5. No other obvious microbial cause of inflammation, including bacterial sepsis, staphylococcal or streptococcal shock syndromes.
6. Evidence of COVID-19 {Reverse transcriptase polymerase chain reaction (RT PCR), antigen test or serology positive}, or likely contact with patients with COVID-19.

Exclusion criteria: Children with chronic co-morbidities i.e. immunodeficiency syndrome, cerebral palsy, bronchopulmonary dysplasia, inborn error of metabolism, hematological malignancy, congenital heart disease and connective tissue disorders were excluded from the study.

Study Procedure

The data was extracted from records, which included demographic profile, detailed clinical presentation, presence of other co-infections (tuberculosis, dengue, enteric fever etc.). The following laboratory parameters were recorded- complete blood count, absolute lymphocyte count, hepatic function tests, renal function tests, C-reactive protein (CRP), Erythrocyte sedimentation rate (ERP), serum ferritin, D-dimer, coagulation profile, creatinine phosphokinase-MB (CPK-MB) and lactate dehydrogenase (LDH). Any clinically significant finding on Chest X-ray and other radiological imaging were recorded. Qualitative COVID-19 RT PCR was performed by using COVIWOK COVID-19 test kit and SARS-CoV-2 quantitative antibodies were detected in serum by the LIAISON^® SARS-CoV-2 S1/S2 IgG test which uses indirect Chemiluminescence Immunoassay (CLIA) technology for the quantitative determination of anti S1 and anti S2 specific IgG antibodies.

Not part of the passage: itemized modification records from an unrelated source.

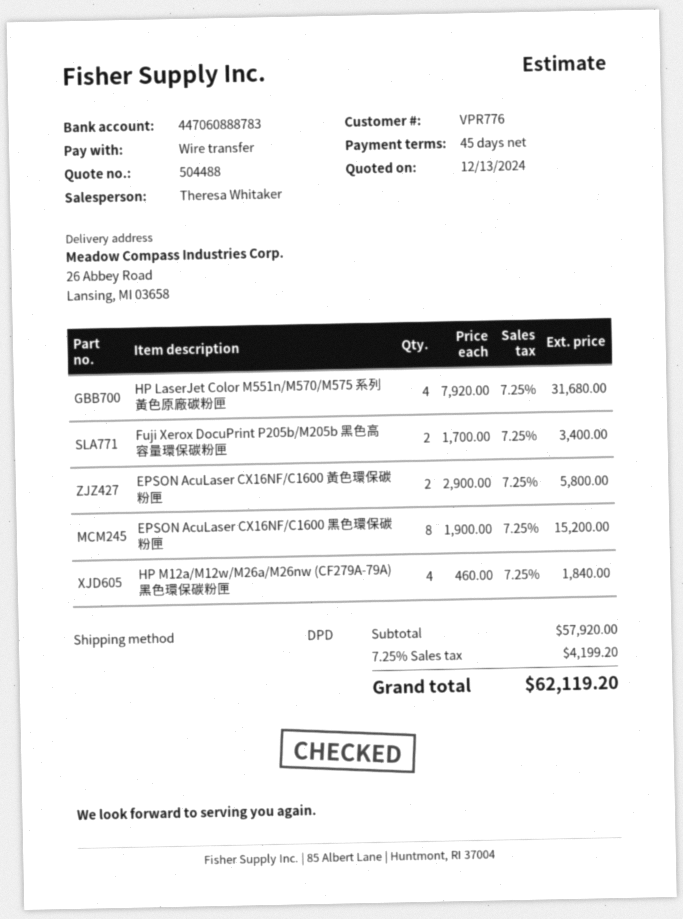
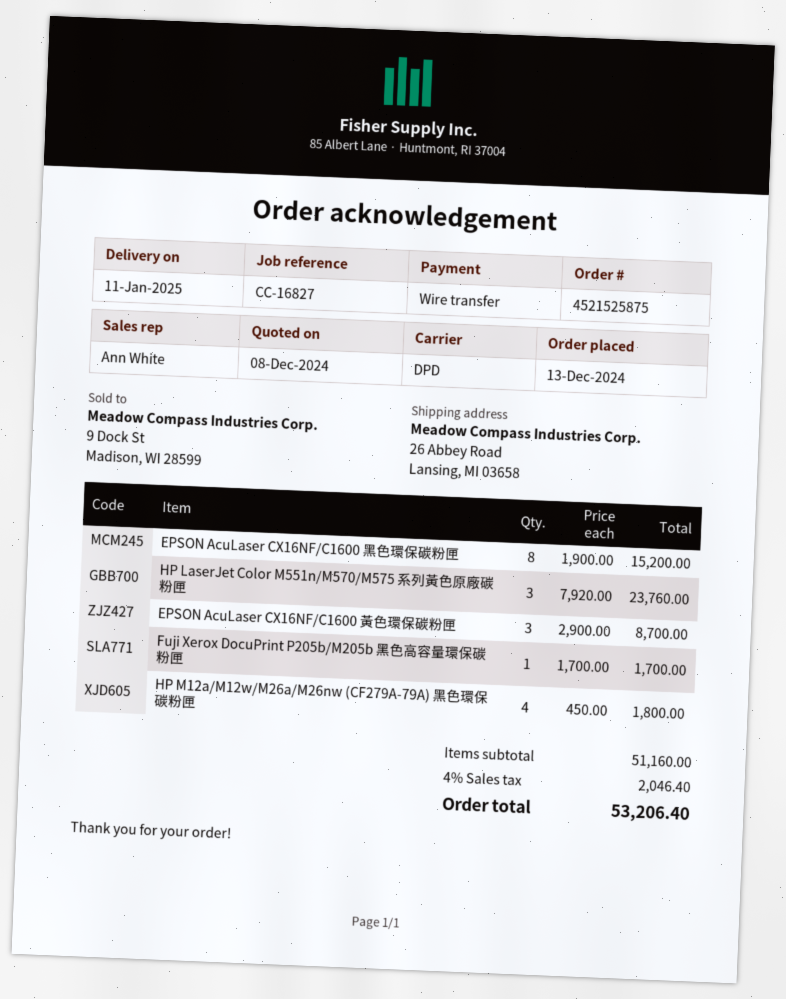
quote date: 2024-12-13 -> 2024-12-08
sales rep: Theresa Whitaker -> Ann White
HP LaserJet Color M551n/M570/M575 系列黃色原廠碳粉匣: 4 x 7920.00 = 31680.00 -> 3 x 7920.00 = 23760.00
Fuji Xerox DocuPrint P205b/M205b 黑色高容量環保碳粉匣: 2 x 1700.00 = 3400.00 -> 1 x 1700.00 = 1700.00
EPSON AcuLaser CX16NF/C1600 黃色環保碳粉匣: 2 x 2900.00 = 5800.00 -> 3 x 2900.00 = 8700.00
HP M12a/M12w/M26a/M26nw (CF279A-79A) 黑色環保碳粉匣: 4 x 460.00 = 1840.00 -> 4 x 450.00 = 1800.00
subtotal: 57920.00 -> 51160.00
tax: 7.25% = 4199.20 -> 4% = 2046.40
total: 62119.20 -> 53206.40

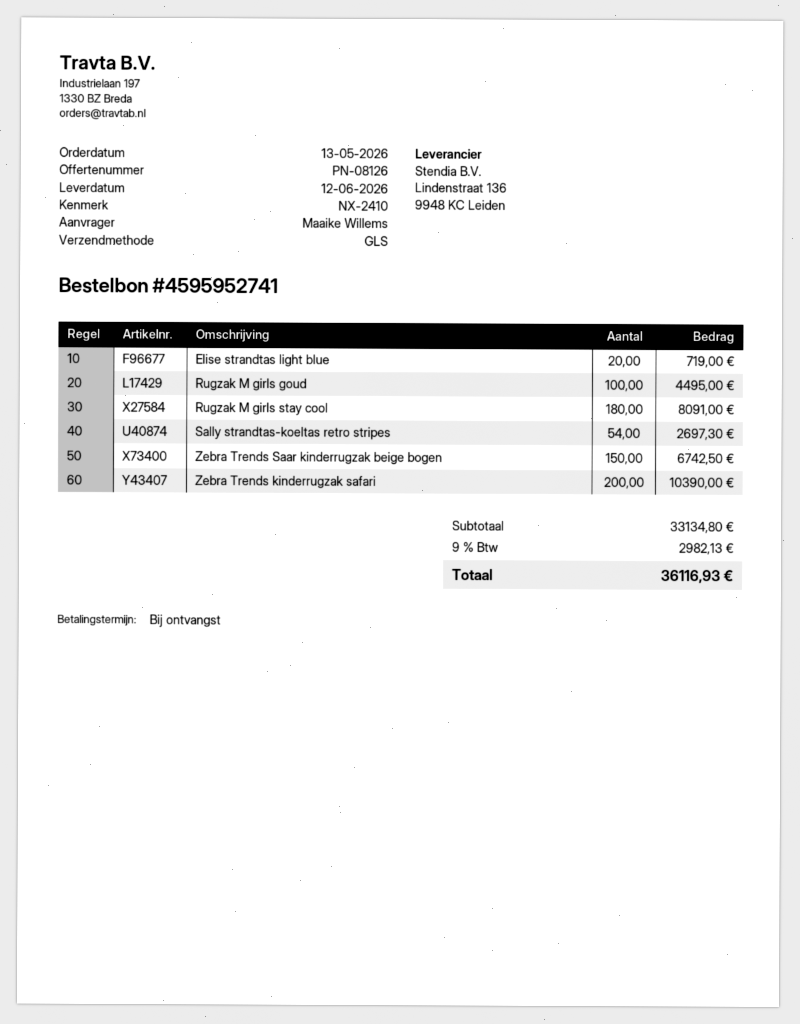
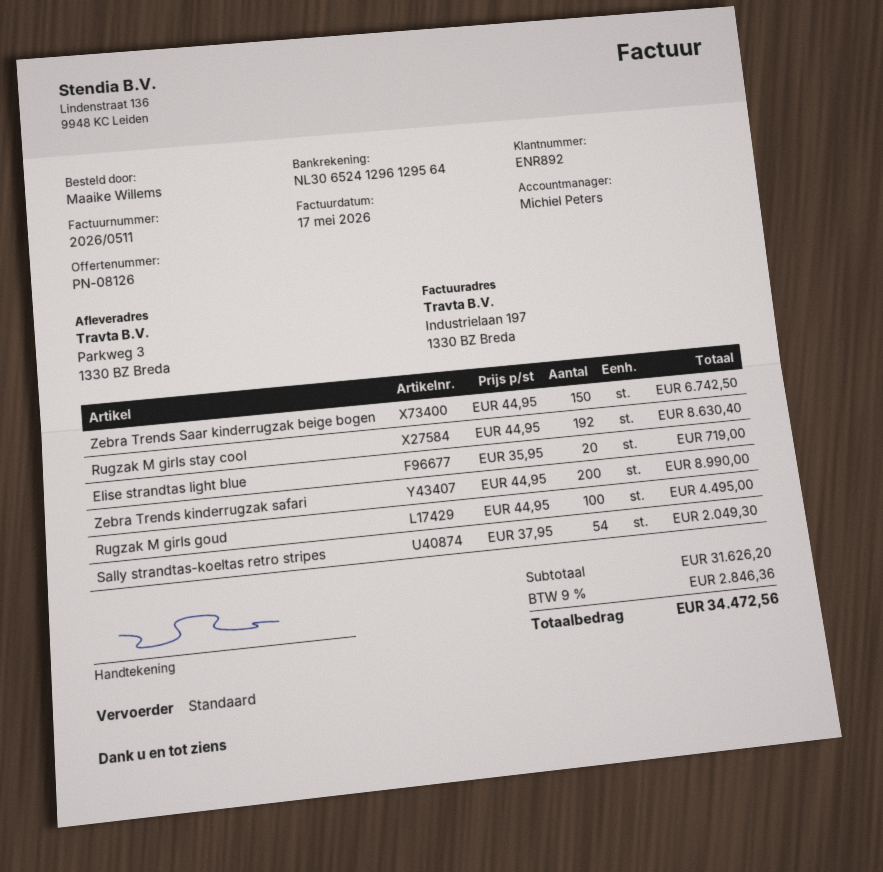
shipping method: GLS -> standard
Rugzak M girls stay cool: 180 for 8091.00 -> 192 for 8630.40
Sally strandtas-koeltas retro stripes: 54 for 2697.30 -> 54 for 2049.30
Zebra Trends kinderrugzak safari: 200 for 10390.00 -> 200 for 8990.00
subtotal: 33134.80 -> 31626.20
tax: 9% = 2982.13 -> 9% = 2846.36
total: 36116.93 -> 34472.56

These patients were further divided into two groups on the basis of severity (10),(11) (Table/Fig 1).

• Severe MIS-C: Patients with shock, cardiac dysfunction, severe respiratory distress, respiratory failure, altered sensorium, thromboembolism, markedly raised inflammatory markers (CRP >10 mg/dL, Serum Ferritin >500 mcg/L, raised cardiac Troponin I >0.5 ng/mL)
• Non severe MIS-C: Children with persistent fevers and mild symptoms(Diarrhoea,headache, fatigue etc). Inflammatory markers may be elevated but without signs of severe multisystem involvement.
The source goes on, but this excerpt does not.